The experience you haven't had, that I've had, is marriage. And though I missed the straightforward romanticism of those first two movies, I felt myself nodding along with this movie more than I did the other two. (Though I still like Sunrise better.) The core of these movies, as you point out, is the talkiness -- but more than that, their bread and better is the accuracy of the observations contained in their rich and meaty dialogue. I wonder if by not having the experience of being married and having kids, not as many of those landed for you as for me -- and that they made you feel the movie was sadder and more dire than I found it to be.
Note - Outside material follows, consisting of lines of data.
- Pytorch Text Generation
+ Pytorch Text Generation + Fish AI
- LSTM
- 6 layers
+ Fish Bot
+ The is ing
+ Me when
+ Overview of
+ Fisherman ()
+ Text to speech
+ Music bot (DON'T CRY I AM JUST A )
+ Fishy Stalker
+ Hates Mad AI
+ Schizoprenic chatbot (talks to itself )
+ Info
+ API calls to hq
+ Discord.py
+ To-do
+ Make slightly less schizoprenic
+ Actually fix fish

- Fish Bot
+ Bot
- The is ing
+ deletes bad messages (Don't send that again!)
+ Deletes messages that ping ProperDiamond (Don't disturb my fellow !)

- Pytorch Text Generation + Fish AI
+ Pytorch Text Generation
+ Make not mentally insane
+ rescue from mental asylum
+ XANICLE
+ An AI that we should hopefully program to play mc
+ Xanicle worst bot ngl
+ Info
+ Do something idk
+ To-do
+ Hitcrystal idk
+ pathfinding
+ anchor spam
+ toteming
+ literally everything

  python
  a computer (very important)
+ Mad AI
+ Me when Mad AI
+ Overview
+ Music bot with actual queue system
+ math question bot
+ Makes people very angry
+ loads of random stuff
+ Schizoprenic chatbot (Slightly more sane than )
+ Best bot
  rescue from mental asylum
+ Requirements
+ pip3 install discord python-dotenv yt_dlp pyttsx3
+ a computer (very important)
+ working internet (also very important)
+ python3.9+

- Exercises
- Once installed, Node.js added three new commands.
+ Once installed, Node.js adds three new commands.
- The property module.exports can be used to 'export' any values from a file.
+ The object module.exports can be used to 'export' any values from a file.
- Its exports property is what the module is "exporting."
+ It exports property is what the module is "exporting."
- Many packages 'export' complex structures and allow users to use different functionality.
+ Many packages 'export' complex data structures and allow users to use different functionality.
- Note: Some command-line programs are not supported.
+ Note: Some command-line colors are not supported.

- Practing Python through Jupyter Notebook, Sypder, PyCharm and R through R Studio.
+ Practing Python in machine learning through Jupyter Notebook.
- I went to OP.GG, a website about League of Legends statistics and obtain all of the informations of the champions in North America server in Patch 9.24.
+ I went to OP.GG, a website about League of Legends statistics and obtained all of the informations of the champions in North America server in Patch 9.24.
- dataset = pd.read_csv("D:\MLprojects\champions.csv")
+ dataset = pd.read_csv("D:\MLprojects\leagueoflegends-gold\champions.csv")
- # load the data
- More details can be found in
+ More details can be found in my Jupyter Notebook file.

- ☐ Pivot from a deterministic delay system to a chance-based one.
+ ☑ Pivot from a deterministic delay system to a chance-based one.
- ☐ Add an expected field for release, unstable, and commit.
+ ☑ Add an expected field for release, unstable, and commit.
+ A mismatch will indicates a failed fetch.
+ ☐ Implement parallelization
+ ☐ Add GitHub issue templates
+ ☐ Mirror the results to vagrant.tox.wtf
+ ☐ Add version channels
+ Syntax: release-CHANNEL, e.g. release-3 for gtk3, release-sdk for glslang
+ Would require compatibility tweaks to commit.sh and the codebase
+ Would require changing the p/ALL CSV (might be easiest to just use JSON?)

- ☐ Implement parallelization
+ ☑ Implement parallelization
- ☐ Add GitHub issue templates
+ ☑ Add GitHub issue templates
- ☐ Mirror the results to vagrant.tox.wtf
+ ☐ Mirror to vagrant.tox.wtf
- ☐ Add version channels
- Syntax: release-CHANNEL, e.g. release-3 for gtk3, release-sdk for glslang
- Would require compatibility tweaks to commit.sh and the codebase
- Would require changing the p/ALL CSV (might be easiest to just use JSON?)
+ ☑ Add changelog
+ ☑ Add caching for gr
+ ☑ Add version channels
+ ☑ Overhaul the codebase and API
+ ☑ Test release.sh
I know that I have arguments with my wife and things sometimes feel very rote, but I also know that we can still "pretend" in the right ways -- and that a long-term, low-excitement relationship can be as wonderful as it is sometimes mundane.

I'm wondering if maybe to be the truly ideal viewer of the Before series, you have to have more or less followed in lock step with these characters and the events in their lives. Let's hope one of them doesn't get liver cancer in the next installment, because I really don't want to go there.

Nick Prigge said...

Thoughtful response, Vance. Thank you.

Your primary point is a good one, and one I have actually wondered a little bit about in the wake of seeing it. And I think it's fair. Like you say, so much of why I cherish those first two films is that relatable perspective and how closely I feel like my own personal philosophy aligns with theirs. I mean, they're still both incredibly well done films, apart from all that, but obviously it's those personal details that set them apart for people like us.

I still thought Before Midnight was really well done but perhaps several years down the road when (hopefully?) I've crossed that bridge I can revisit it and see how it feels.